Amazon Island
- Author: Harold Mercer
- Language: English
- Genre: Lost world fantasy
- Publisher: NSW Bookstall Company
- Publication date: 1933
- Publication place: Australia
- Media type: Print
- Pages: 178

= Amazon Island =

1933 sf novel by Harold Mercer

Amazon Island (1933) is a lost world fantasy novel by Australian author Harold Mercer. It was originally published in Australia by the NSW Bookstall Company.

This was Mercer's first and only novel.

==Plot summary==
Determined to follow a set of clues about a hidden Pacific Island, Captain Darnell, of the yacht Seaflower, assembles a crew of treasure-seekers. When they reach the island they discover that it is ruled by a race of women.

==Critical reception==

A reviewer in The Bulletin called the novel "an engrossing adventure yarn", where the author's "narrative faculty and imaginative gifts are seen at their best in this unusual novel."

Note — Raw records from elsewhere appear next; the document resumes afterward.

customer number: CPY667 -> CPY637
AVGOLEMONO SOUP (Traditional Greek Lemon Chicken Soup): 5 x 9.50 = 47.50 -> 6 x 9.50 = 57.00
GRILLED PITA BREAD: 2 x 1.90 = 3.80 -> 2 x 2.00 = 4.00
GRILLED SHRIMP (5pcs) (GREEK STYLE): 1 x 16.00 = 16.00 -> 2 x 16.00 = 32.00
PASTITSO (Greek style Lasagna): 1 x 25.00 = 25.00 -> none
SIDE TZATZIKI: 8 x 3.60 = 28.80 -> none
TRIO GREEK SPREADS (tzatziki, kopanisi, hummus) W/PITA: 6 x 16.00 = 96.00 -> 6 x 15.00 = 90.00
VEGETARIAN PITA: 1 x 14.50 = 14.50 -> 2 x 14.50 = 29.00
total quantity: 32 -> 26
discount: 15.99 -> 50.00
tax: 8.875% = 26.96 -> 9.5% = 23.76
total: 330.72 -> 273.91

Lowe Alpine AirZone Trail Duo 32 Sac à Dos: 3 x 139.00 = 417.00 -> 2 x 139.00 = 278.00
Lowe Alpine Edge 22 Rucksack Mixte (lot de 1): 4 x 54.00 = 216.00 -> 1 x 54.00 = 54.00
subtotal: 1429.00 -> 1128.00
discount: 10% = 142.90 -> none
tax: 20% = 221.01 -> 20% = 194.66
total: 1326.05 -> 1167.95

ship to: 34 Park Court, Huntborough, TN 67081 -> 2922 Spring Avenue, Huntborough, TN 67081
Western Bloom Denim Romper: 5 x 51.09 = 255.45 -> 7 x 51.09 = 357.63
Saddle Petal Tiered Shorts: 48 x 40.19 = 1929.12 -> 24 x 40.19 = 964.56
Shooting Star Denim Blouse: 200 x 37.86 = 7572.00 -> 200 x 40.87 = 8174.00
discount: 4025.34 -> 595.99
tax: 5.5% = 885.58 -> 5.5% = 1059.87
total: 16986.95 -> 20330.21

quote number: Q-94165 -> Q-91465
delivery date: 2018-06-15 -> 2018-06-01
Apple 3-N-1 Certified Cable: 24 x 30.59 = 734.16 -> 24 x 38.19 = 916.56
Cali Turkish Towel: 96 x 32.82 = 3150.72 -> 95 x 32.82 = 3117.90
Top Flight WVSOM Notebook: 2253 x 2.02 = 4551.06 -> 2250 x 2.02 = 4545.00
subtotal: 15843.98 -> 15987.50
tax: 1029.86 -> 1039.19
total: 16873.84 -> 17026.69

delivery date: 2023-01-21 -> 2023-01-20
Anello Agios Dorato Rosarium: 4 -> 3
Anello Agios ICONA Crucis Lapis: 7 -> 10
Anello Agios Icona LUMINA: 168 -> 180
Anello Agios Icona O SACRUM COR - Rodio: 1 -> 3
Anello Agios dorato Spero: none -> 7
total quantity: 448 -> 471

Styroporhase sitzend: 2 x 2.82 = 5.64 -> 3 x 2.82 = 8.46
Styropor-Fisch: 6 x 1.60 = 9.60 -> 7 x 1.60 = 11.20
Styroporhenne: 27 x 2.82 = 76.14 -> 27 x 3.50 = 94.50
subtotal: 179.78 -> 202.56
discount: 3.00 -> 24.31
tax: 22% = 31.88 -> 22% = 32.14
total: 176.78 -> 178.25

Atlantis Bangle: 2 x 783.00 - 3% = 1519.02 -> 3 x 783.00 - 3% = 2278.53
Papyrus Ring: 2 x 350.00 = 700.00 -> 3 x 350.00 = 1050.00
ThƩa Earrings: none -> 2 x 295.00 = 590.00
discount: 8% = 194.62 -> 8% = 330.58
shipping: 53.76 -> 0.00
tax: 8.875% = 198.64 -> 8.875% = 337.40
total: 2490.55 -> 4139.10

In The Weekly Times a reviewer stated that "There is a not a dull line in the book".

==Publication history==

After the novel's initial publication by NSW Bookstall Company in 1933 it was reprinted as follows:

- 1938, The Land, periodical, serialised in 17 weekly instalments from 18 February 1938
- 2021, Roy Glashan's Library, epub edition based on the 1938 serialisation

==Note==
The full text of the novel is available via an Austlit pdf.